-- Data for this task follows --

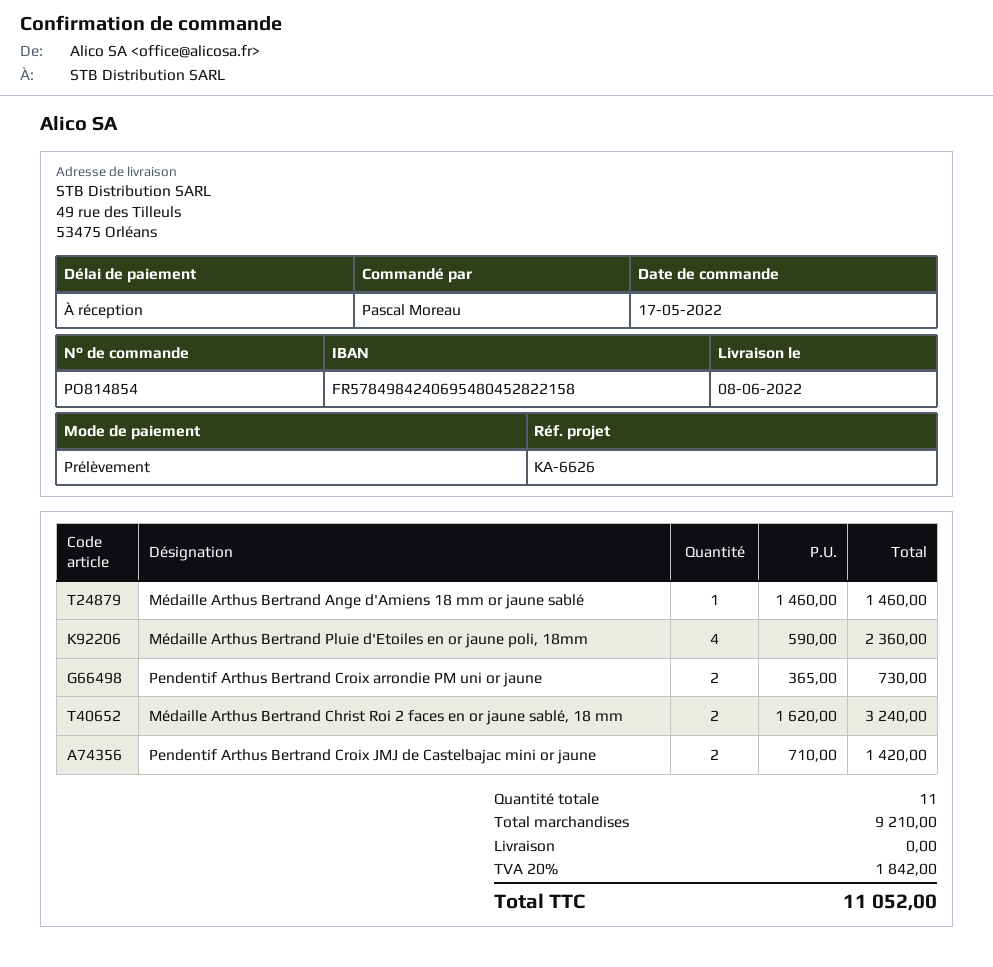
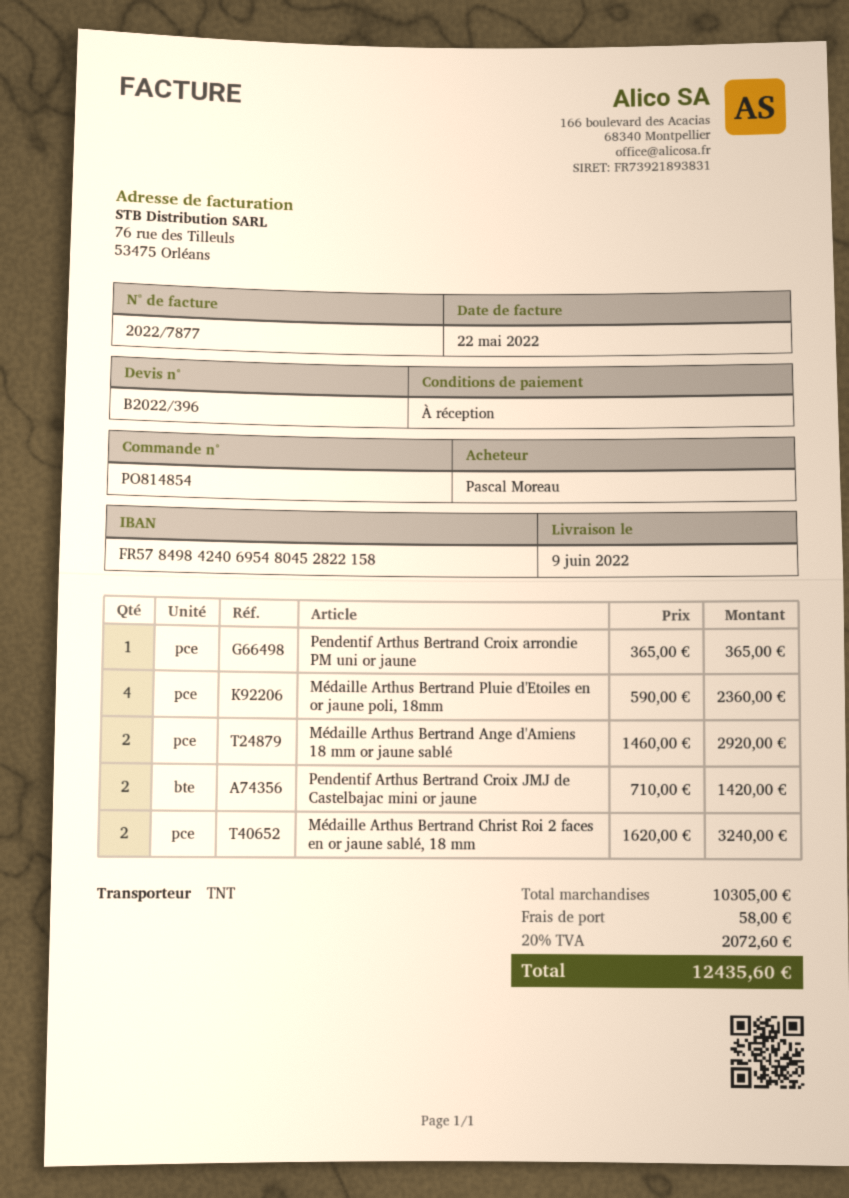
delivery date: 2022-06-08 -> 2022-06-09
Médaille Arthus Bertrand Ange d'Amiens 18 mm or jaune sablé: 1 x 1460.00 = 1460.00 -> 2 x 1460.00 = 2920.00
Pendentif Arthus Bertrand Croix arrondie PM uni or jaune: 2 x 365.00 = 730.00 -> 1 x 365.00 = 365.00
subtotal: 9210.00 -> 10305.00
shipping: 0.00 -> 58.00
tax: 20% = 1842.00 -> 20% = 2072.60
total: 11052.00 -> 12435.60

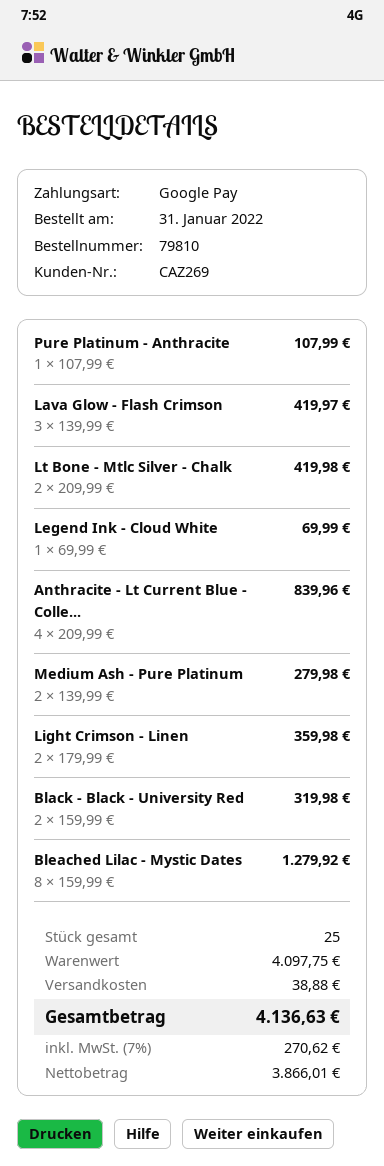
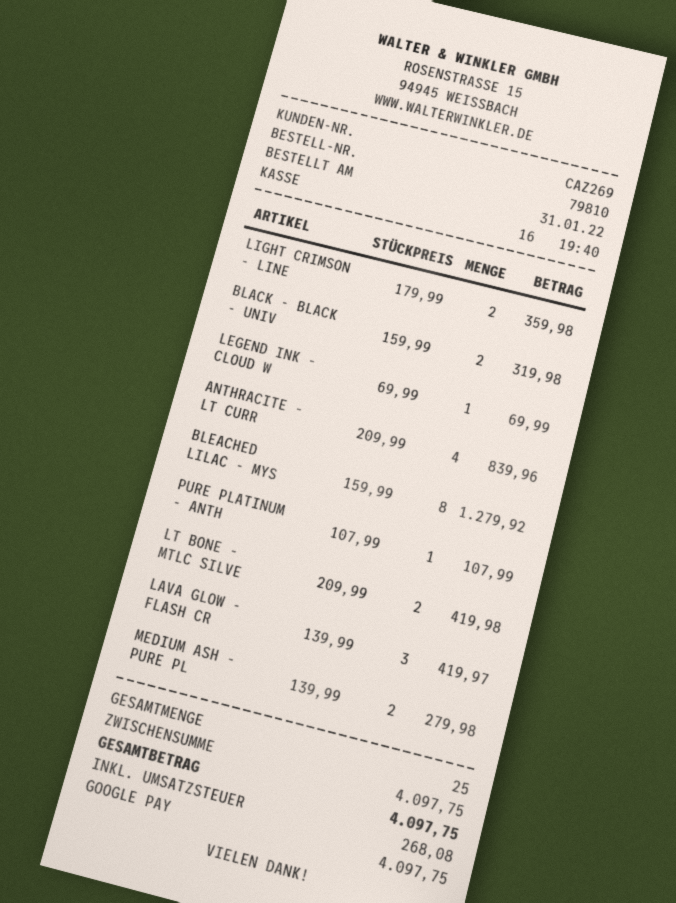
shipping: 38.88 -> none
tax: 270.62 -> 268.08
total: 4136.63 -> 4097.75

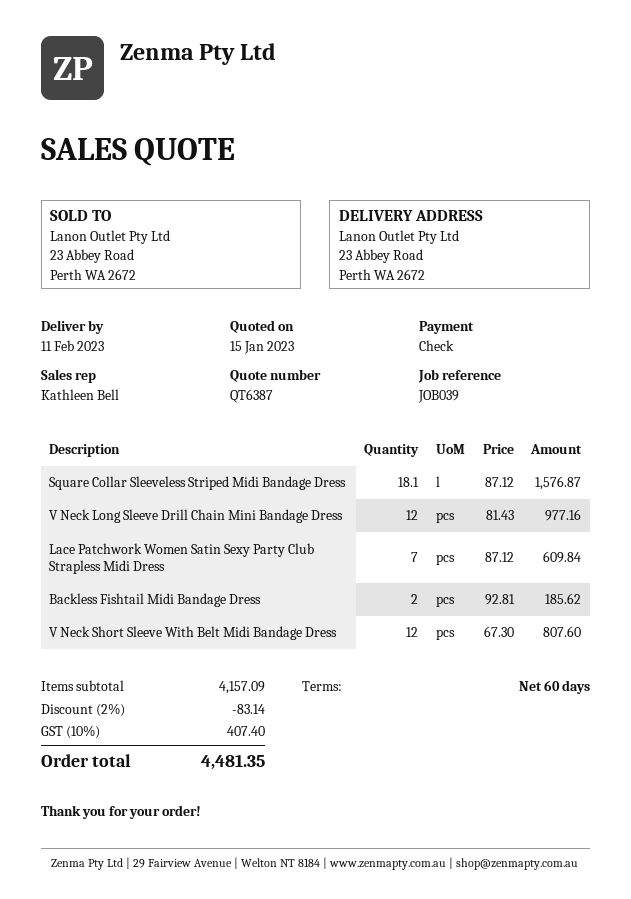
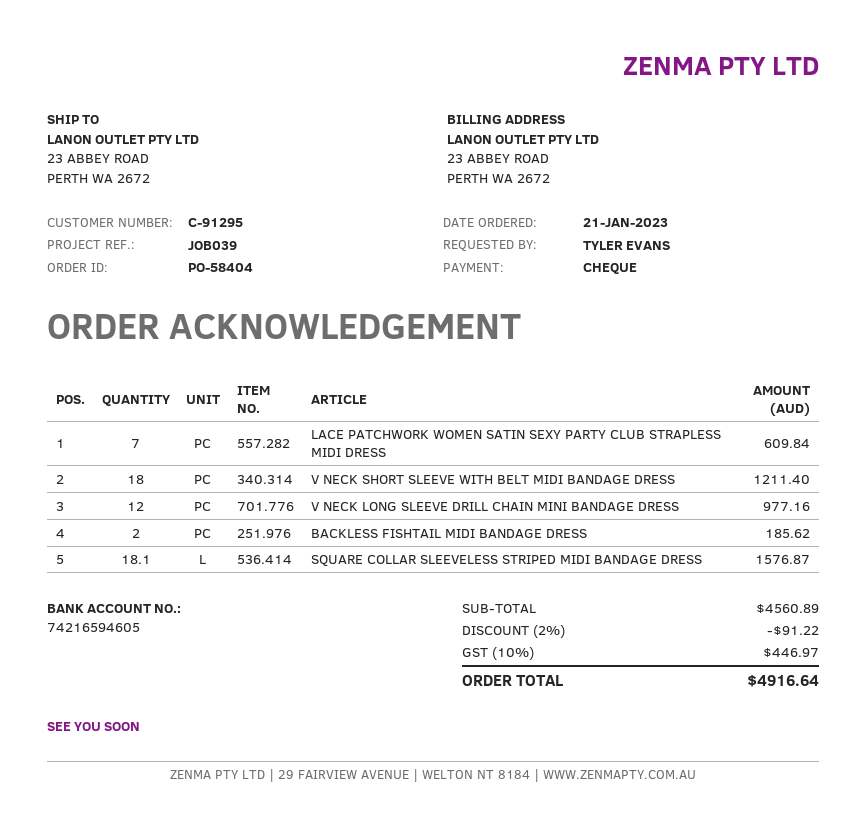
V Neck Short Sleeve With Belt Midi Bandage Dress: 12 for 807.60 -> 18 for 1211.40
subtotal: 4157.09 -> 4560.89
discount: 2% = 83.14 -> 2% = 91.22
tax: 10% = 407.40 -> 10% = 446.97
total: 4481.35 -> 4916.64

-- Data for this task concluded --

> [Requirement]:
Return the data exactly. Pictures stay out.

> [Solution for this task]:
delivery date: 2022-06-08 -> 2022-06-09
Médaille Arthus Bertrand Ange d'Amiens 18 mm or jaune sablé: 1 x 1460.00 = 1460.00 -> 2 x 1460.00 = 2920.00
Pendentif Arthus Bertrand Croix arrondie PM uni or jaune: 2 x 365.00 = 730.00 -> 1 x 365.00 = 365.00
subtotal: 9210.00 -> 10305.00
shipping: 0.00 -> 58.00
tax: 20% = 1842.00 -> 20% = 2072.60
total: 11052.00 -> 12435.60

shipping: 38.88 -> none
tax: 270.62 -> 268.08
total: 4136.63 -> 4097.75

V Neck Short Sleeve With Belt Midi Bandage Dress: 12 for 807.60 -> 18 for 1211.40
subtotal: 4157.09 -> 4560.89
discount: 2% = 83.14 -> 2% = 91.22
tax: 10% = 407.40 -> 10% = 446.97
total: 4481.35 -> 4916.64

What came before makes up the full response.